You get sadly get no tools, which is a real bummer

Skill proficiencies

You get to pick 2 skills from:

  • Animal Handling
  • Athletics
  • Intimidation
  • Nature
  • Perception
  • Survival.

There are some okay options in there, but 2 skills is overall quite poor compared to other class. Skills are not the strength of the barbarian.

Starting Barbarian Equipment

Besides the gear you get from your background, you also get the following starting gear:

  • Greataxe or any martial weapon
  • Two hand axes or any simple weapon
  • 1 Explorer’s pack +4 javelins

The Explorer’s pack contains:

  • Backpack
  • Bedroll
  • Mess kit
  • Tinderbox
  • 10 torches
  • 10 days of Rations
  • Waterskin
  • 50 feet of Hempen rope

Not the best gear in the world, but you get some decent weapons to start off.

Rage: Gained at level 1

Rage is the basic and most important feature of your barbarian. Rage is limited to a number of daily uses, making it one of the few resources you need to manage as a barbarian. Especially in the start where you only have 2 rages per day, you need to consider if this is a combat that requires the power of your rage.

Benefits of Rage

You start your rage as a bonus action and the rage gives you some 3 super strong bonuses while it lasts:

1. You gain advantage on Strength checks (so checks, not attack rolls) and Strength saving throws

Advantage is always sweet, but strength saving throws come up very few times, so that is not as relevant. Having a way to get advantage on Strenght check can come in handy, but unless you are in combat your rage might end pretty quickly.

2. You have damage resistance on bludgeoning, piercing, and slashing damage.

This could also read: you gain half damage from melee and missile attacks. Ohh boy! This is the defining barbarian 5e feature. In most regular combat this doubles your effective hit points, damage resistance is just that incredible.

Also, it makes healing targeted on your character soo much better than normal healing would otherwise be. If you get yourself someone that can heal you, you can take unreal amount of damage!

3. On melee weapon attacks that use Strenght you gain bonus damage (rage damage)

Extra Rage damage is wonderful, andt makes it that more efficient if you can get an extra attack in with your bonus action.
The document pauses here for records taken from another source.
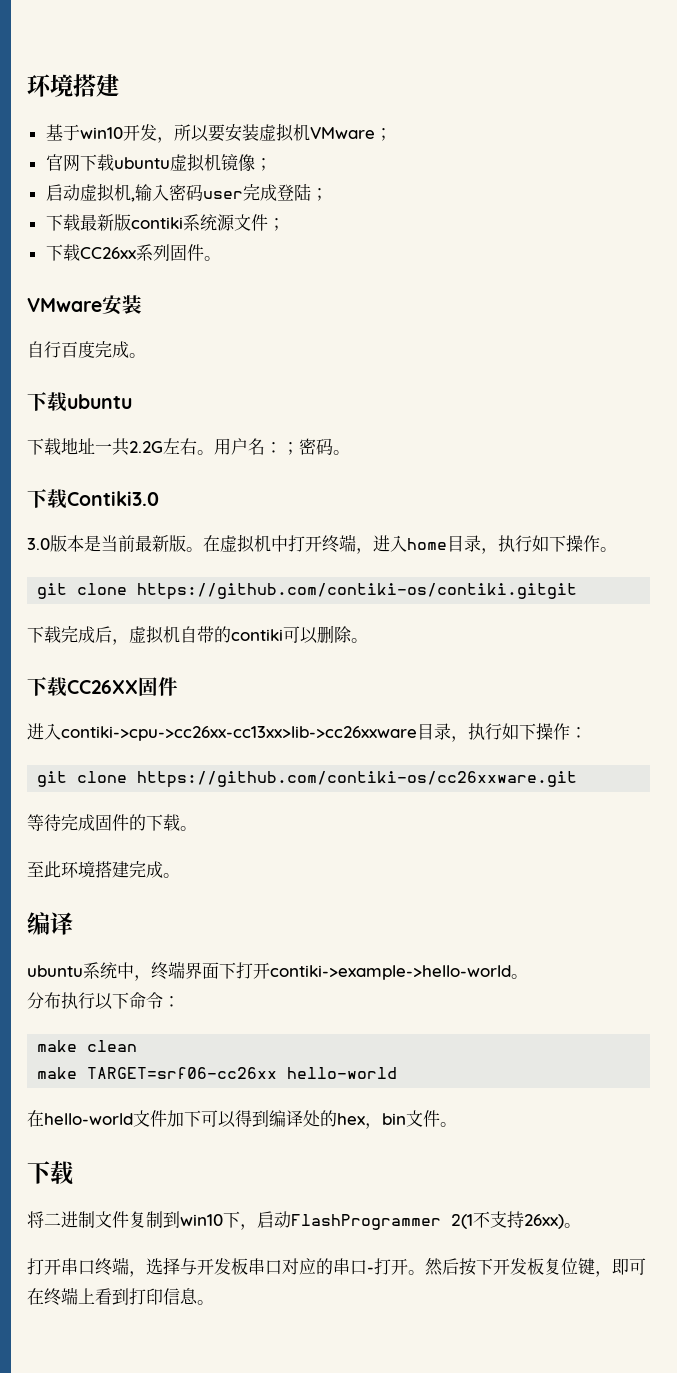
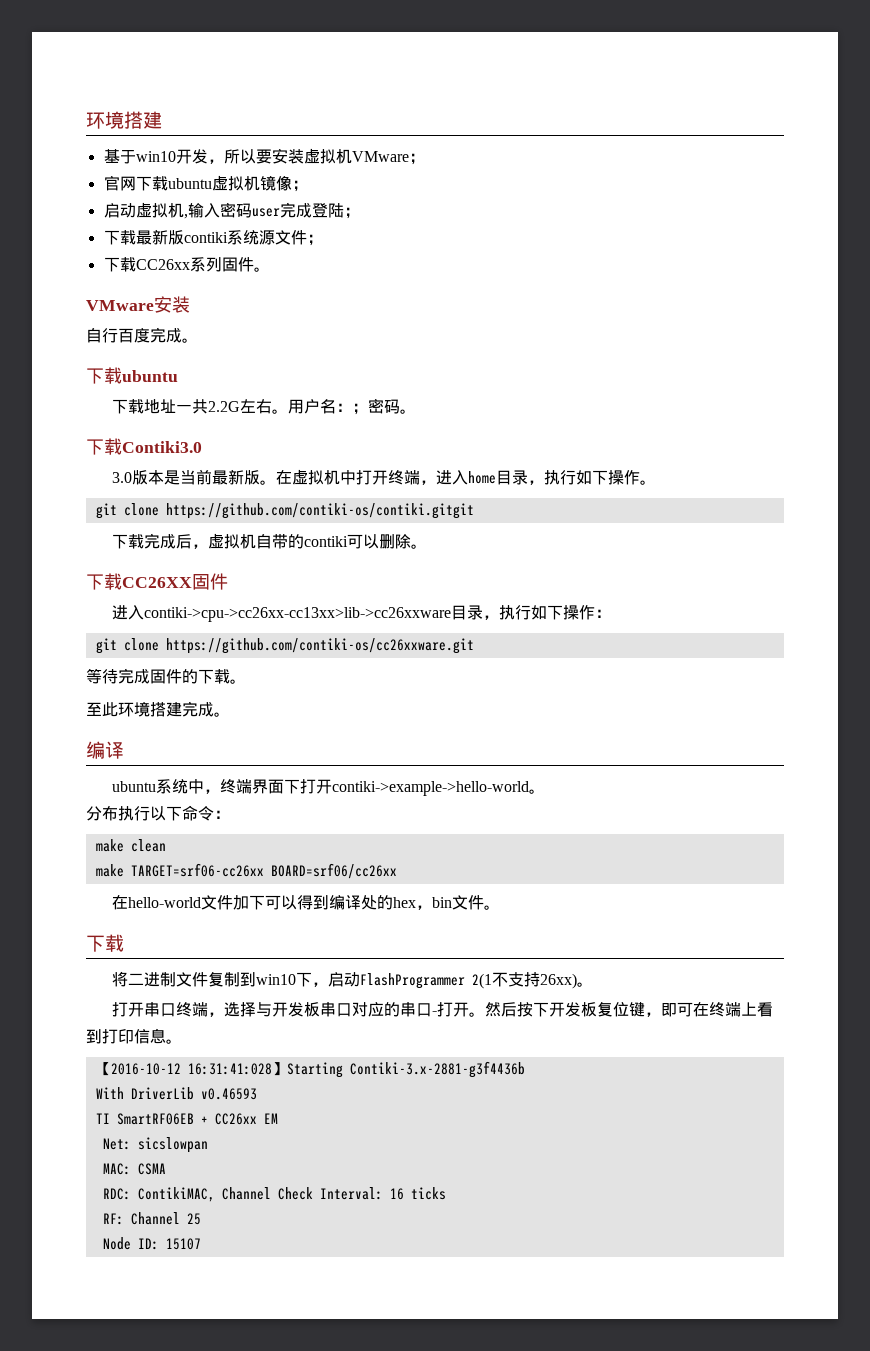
- make TARGET=srf06-cc26xx hello-world
+ make TARGET=srf06-cc26xx BOARD=srf06/cc26xx
+ 【2016-10-12 16:31:41:028】Starting Contiki-3.x-2881-g3f4436b
+ With DriverLib v0.46593
+ TI SmartRF06EB + CC26xx EM
+ Net: sicslowpan
+ MAC: CSMA
+ RDC: ContikiMAC, Channel Check Interval: 16 ticks
+ RF: Channel 25
+ Node ID: 15107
The extra damage scales as follows:

  • 1-8 level: 2 extra damage
  • 9-15 level: 3 extra damage
  • 6-11 level: 4 extra damage
  • 15-20 level: 5 extra damage

Number of Rages

You can rage a number of times per day depending on your level:

  • 1-2 level: 2 Rages
  • 3-5 level: 3 Rages
  • 6-11 level: 4 Rages
  • 12-16 level: 5 Rages
  • 17-20 level: 6 Rages

You get all of your rages back after a long rest.

Limitation on Rage

So while the Rage class feature is epic, it does come with some drawbacks:

  • You cannot wear heavy armor while raging
  • If you are able to cast spells, you cannot cast them while raging nor can you concentrate on a spell. So a multiclass spellcaster cannot buff himself, with a concentration spell, and then rage.
  • Your rage lasts 1 minute, unless it ends before that.
  • Your rage ends at the end of your turn if you: did not attack since your last turn or took damage since your last turn.
  • Rage also ends if you are ever unconscious (hard to be stay mad when you are out cold).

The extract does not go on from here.